I was at a friend's memoriam the other day. It wasn't a run-of-the-mill memoriam. It was at a pub and if the pub had a pool table, it would have been perfect... "Jen would approve" was the general sentiment. Jen was a year older and had passed on, mercifully, in her sleep. She simply went to bed and never woke up. And i thought to myself, "She was very lucky" and silently hoped the same mercy to be shown to me when my number is up. Which is when? Anyone's guess... When was my last med check? Hmm... better get the house gate painted for ma...
Today, another "friend" had left our midst. I did not know Toni well and had only occasion to speak with her via email. I have never even met her. But we were connected by association through events and common friends. Contemporaries. Peers. One of us.
And really, this time, the issue of questioning one's mortality was more apparent than ever. At the pub-hurray in Jen's memory earlier, a friend made a passing remark about how we have crossed the threshold into another age; when younger, it seemed to be "old" people who passed on. Grandparents, Uncles and Aunts, grandparents of friends... it was Jen's passing that first brought on the dawn of a new age. One that saw us mourning our own peers. People we knew and we had contact with. People who touched our lives and made some kind of impact. It wasn't about their grandparents anymore. It was about they themselves. It was about us. And ultimately, it was about me. Amongst us.
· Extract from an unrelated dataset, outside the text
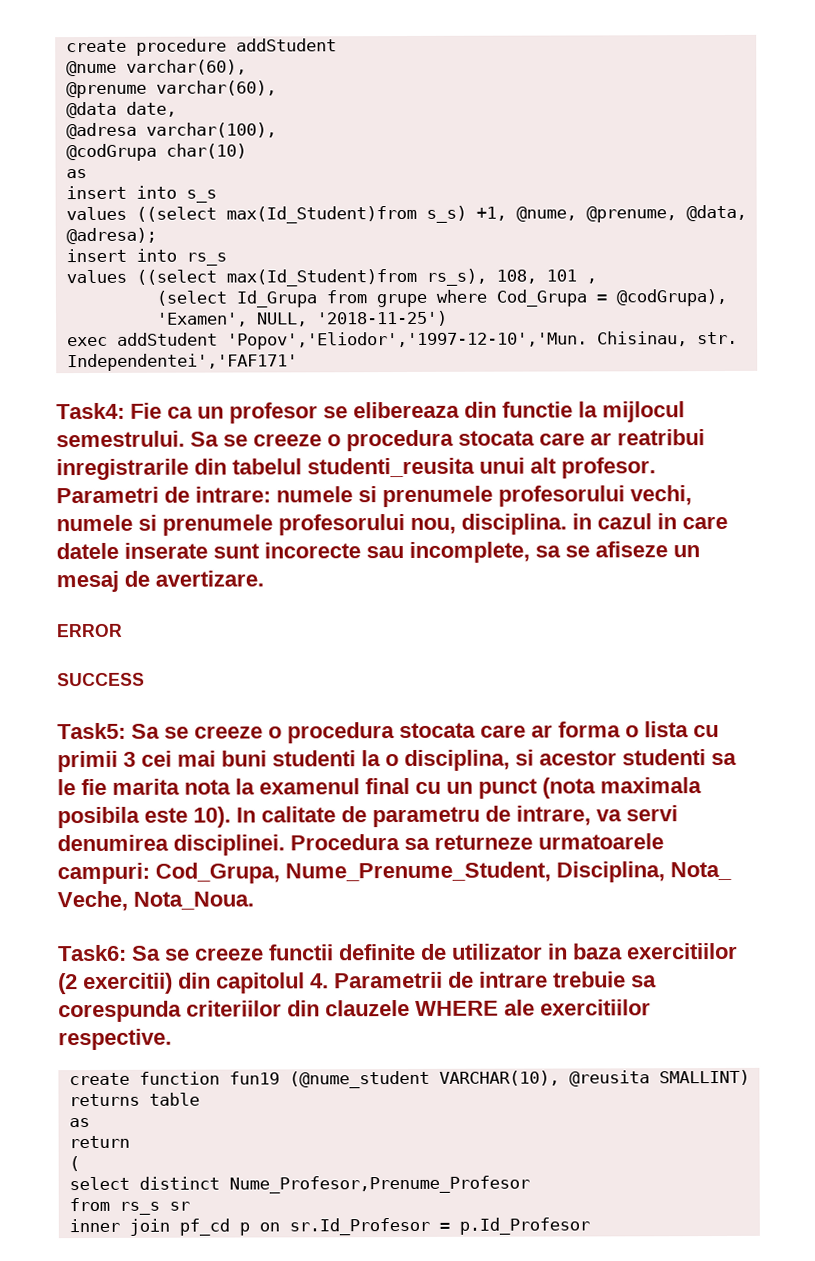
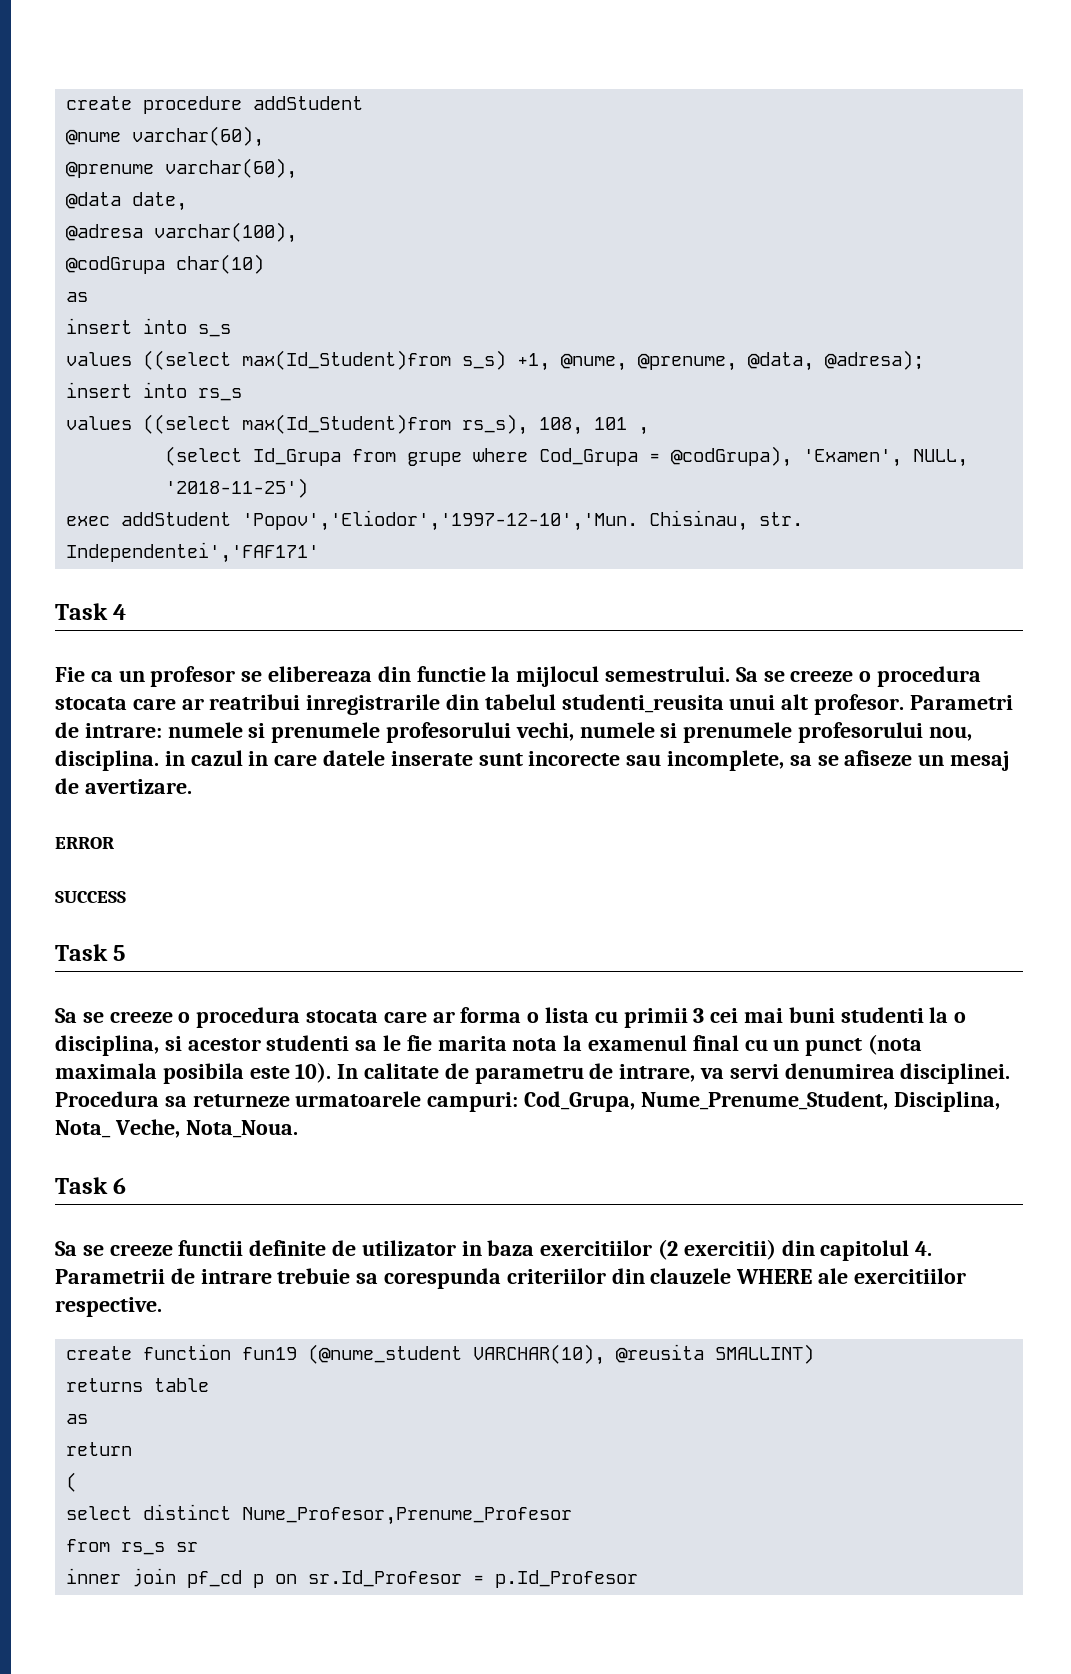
[56,402,125,420] Task4: -> [55,603,127,620] Task 4 //
[57,722,126,740] Task5: -> [55,944,126,961] Task 5 //
[57,944,127,962] Task6: -> [55,1177,127,1194] Task 6 //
And it was Toni's passing that brought on the reinforcement that it wasn't a fleeting thing. If mourning the death of each friend is to bring on an introspective reflection of sorts, we had better start getting used to it. It is as if crossing age 40 was a physical act of moving into a new era.
As a child, I never understood the concept of death. As a teen, I experienced for myself the pain of its loss when all four of my grandparents died in succession. In my twenties, death was real but it was far away. Going into thirties, I wondered why the older ones talked about death and always relished in its morbidity. Now at forty, I realise that it isn't about relishing, nor is it about morbidity. It is a means for us to deal with its reality and the relish is in what that self-reflection compels us to observe, do and think because of it.
My mortality is temporary. But morbid, it is not.